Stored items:

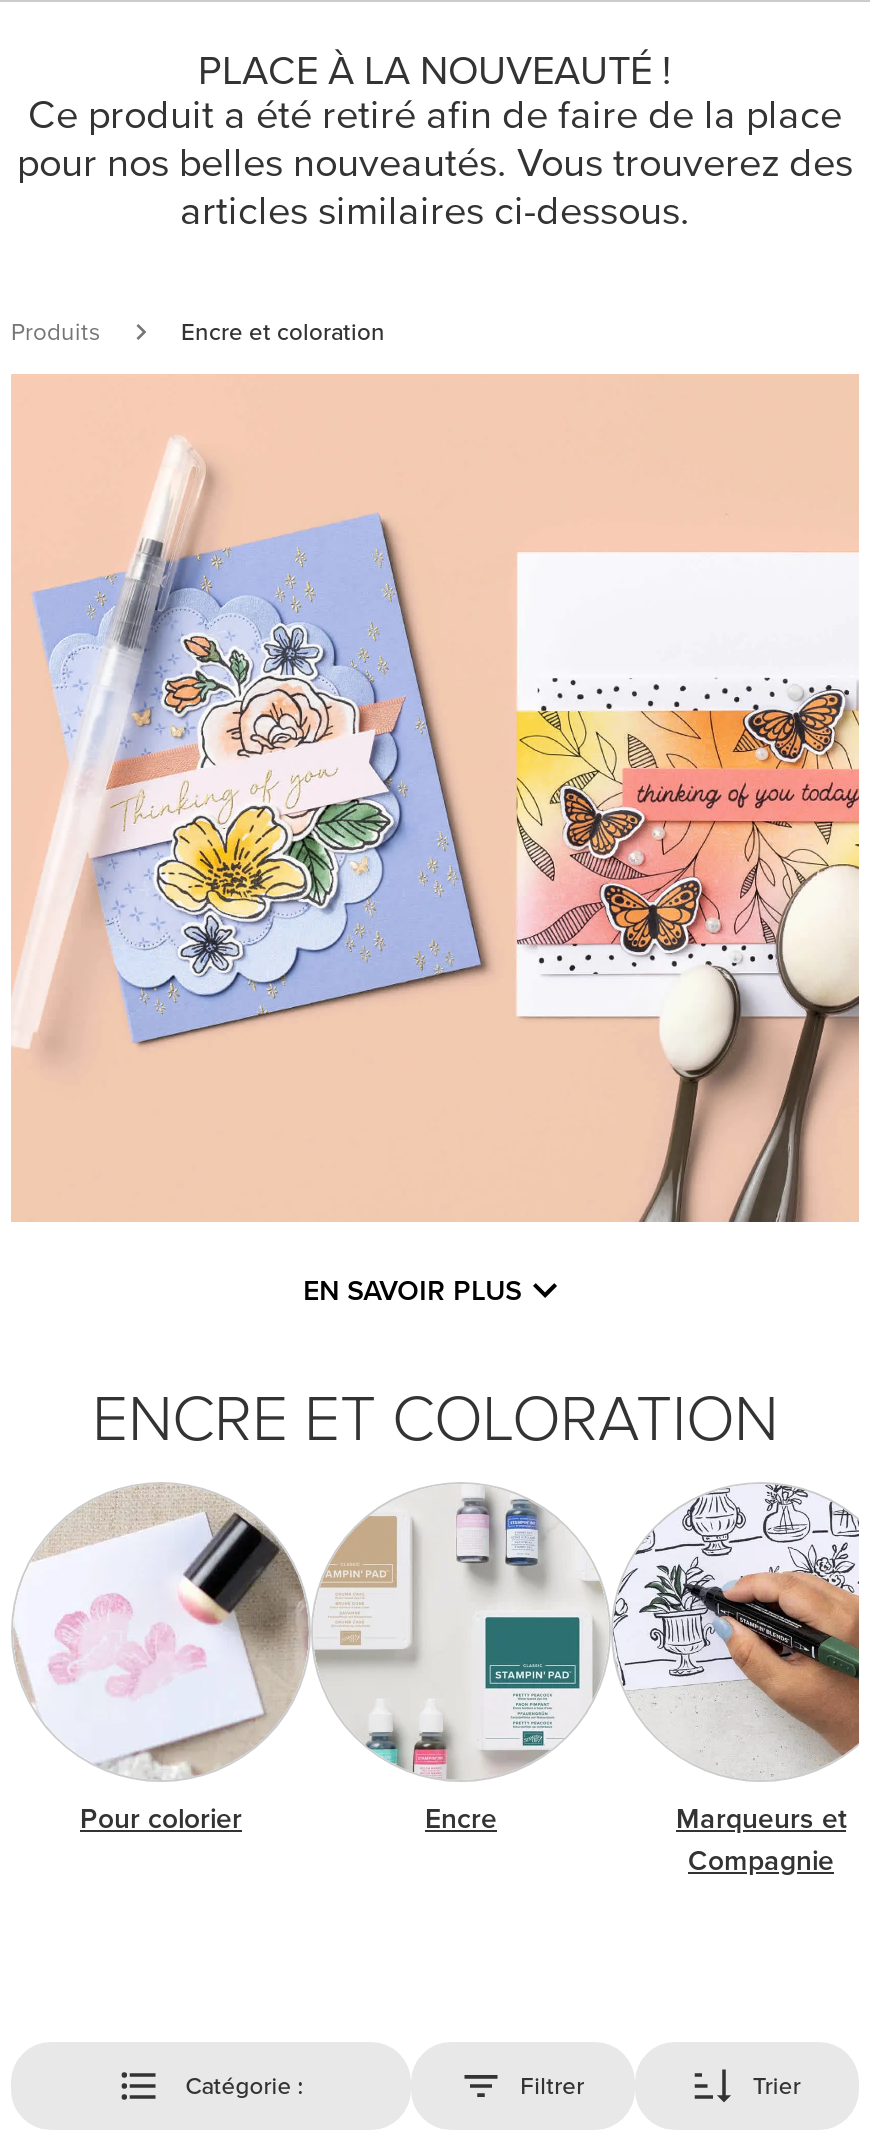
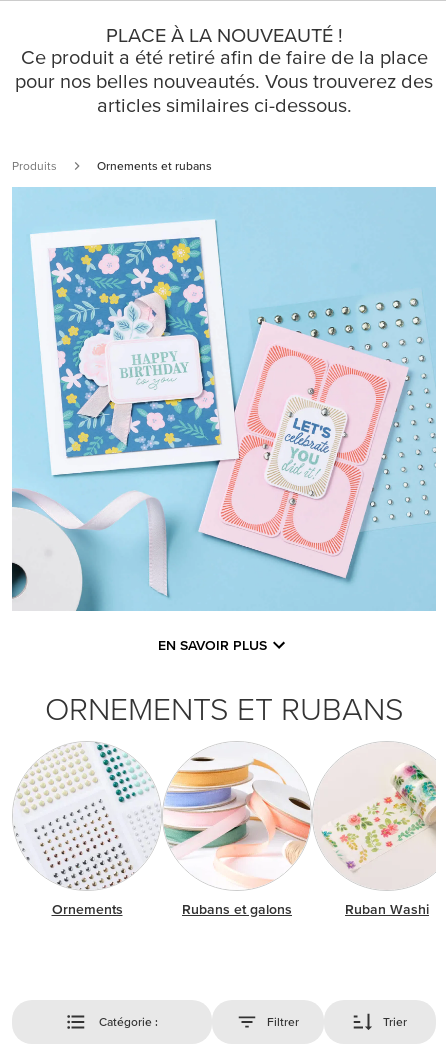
- Encre et coloration
+ Ornements et rubans

- [image]
+ [image]

- ENCRE ET COLORATION
+ ORNEMENTS ET RUBANS

- [image]
- Pour colorier
- Encre
- Marqueurs et
- Compagnie
+ [image]
+ Ornements
+ Rubans et galons
+ Ruban Washi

Directions:
Every record above must be given again exactly; drop the pictures.

Answer to this exercise:
- Encre et coloration
+ Ornements et rubans

- [image]
+ [image]

- ENCRE ET COLORATION
+ ORNEMENTS ET RUBANS

- [image]
- Pour colorier
- Encre
- Marqueurs et
- Compagnie
+ [image]
+ Ornements
+ Rubans et galons
+ Ruban Washi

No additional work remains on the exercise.